Archiving Community Media online: CMDS report highlights best practices

posted on 05 April, 2016   (public)

Archiving Community Media online: CMDS Report highlights best practices

The Center for Media, Data and Society (CMDS) has issued a research report, authored by Joost van Beek with contributions from Kate Coyer, which explores some of the challenges, obstacles, opportunities and prospects for online Community Media archiving. It highlights best practices and lessons learned which can be used to help improve the ways programming is shared, exchanged, and archived online. 

The report is the result of research carried out in the framework of the CAPTCHA project which is a partnership of three Community Media organizations (Radio Corax, Germany; the Near Media Co-op, Ireland; Radio FRO, Austria) and the CMDS and ran from September 2013 to August 2015. It was supported by the Culture Programme of the European Union and aims to empower Community Media and programme makers to increase the online accessibility of their programmes.
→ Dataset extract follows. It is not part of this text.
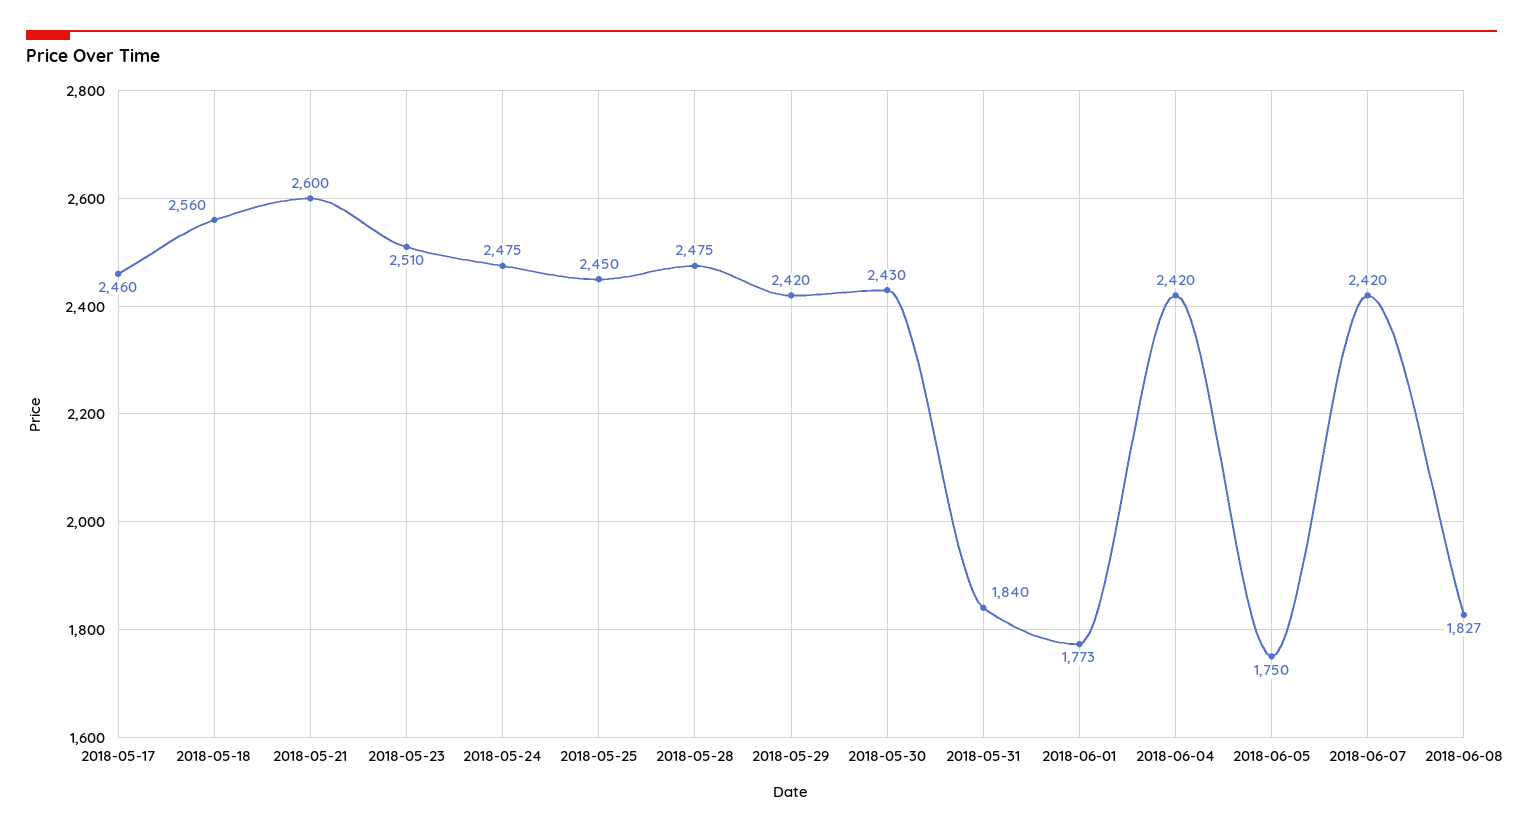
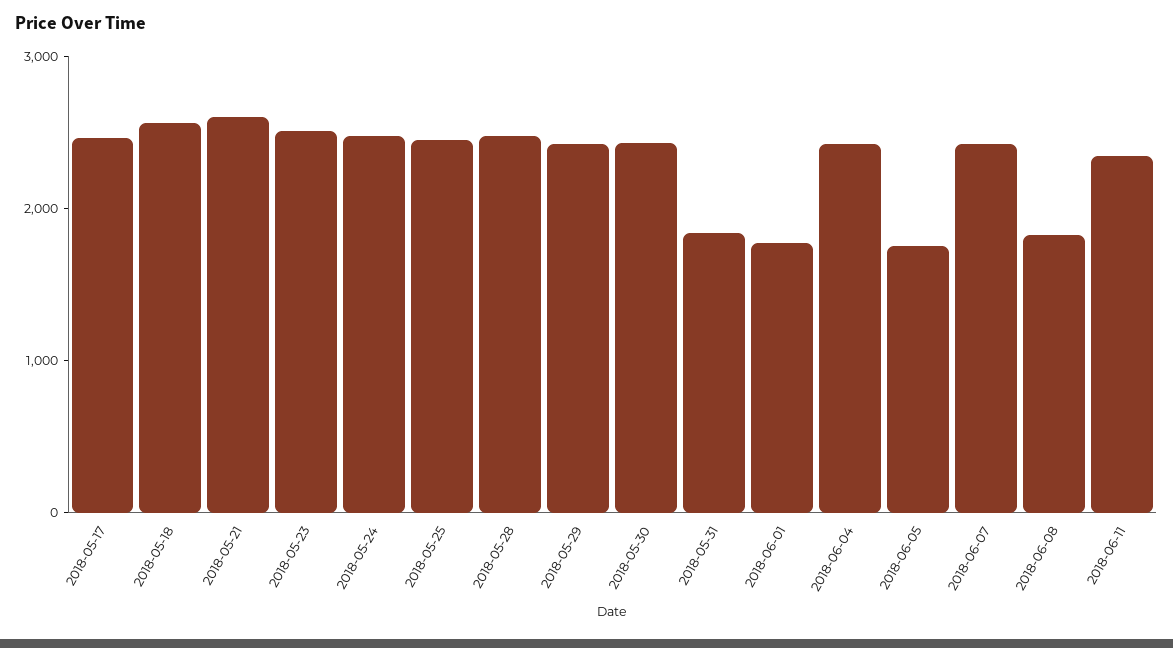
2018-06-11: none -> 2400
Changing habits of media consumption should be seen as an opportunity rather than a threat to the Community Media sector. Many community radio makers would like to see more people listen to and share their programmes. The future of radio lies online as well as on-air, and specifically in the form of on-demand media, even if the conceptualization of that change is mostly still framed in terms of podcasting. Still, for the majority of community broadcasters in Europe, online sharing and archiving is still in an embryonic stage. Almost all stations feature a live-stream of on-air content, but for many stations this is the full extent of their on-line audio content. Some upload audio primarily in the form of attachments to articles or news items. Many others are still at a basic podcasting level: they upload shows, integrally, for listening back to, and post them as chronological lists or series of blog posts, with minimal if any categorization. When asked why they share content online, each station interviewed said the main aim was to reach a broader audience. For Community Media, however, the desire to reach a broader audience is not an end by itself but a means.
The report enumerates several examples of individual steps that community broadcasters took, specific strategies pursued, and particular tools applied, which worked well in their particular case and are worth taking into consideration by any other station undertaking efforts to share and archive content online. Several less successful experiences are recounted as well which can serve as useful warnings.
*Founded in 2004 as the Center for Media and Communication Studies, CMDS is a center of research on media, communication, and information policy in Europe. Affiliated with the School of Public Policy at Central European University in Budapest, CMDS produces scholarly and practice-oriented research addressing academic, policy, and civil society needs.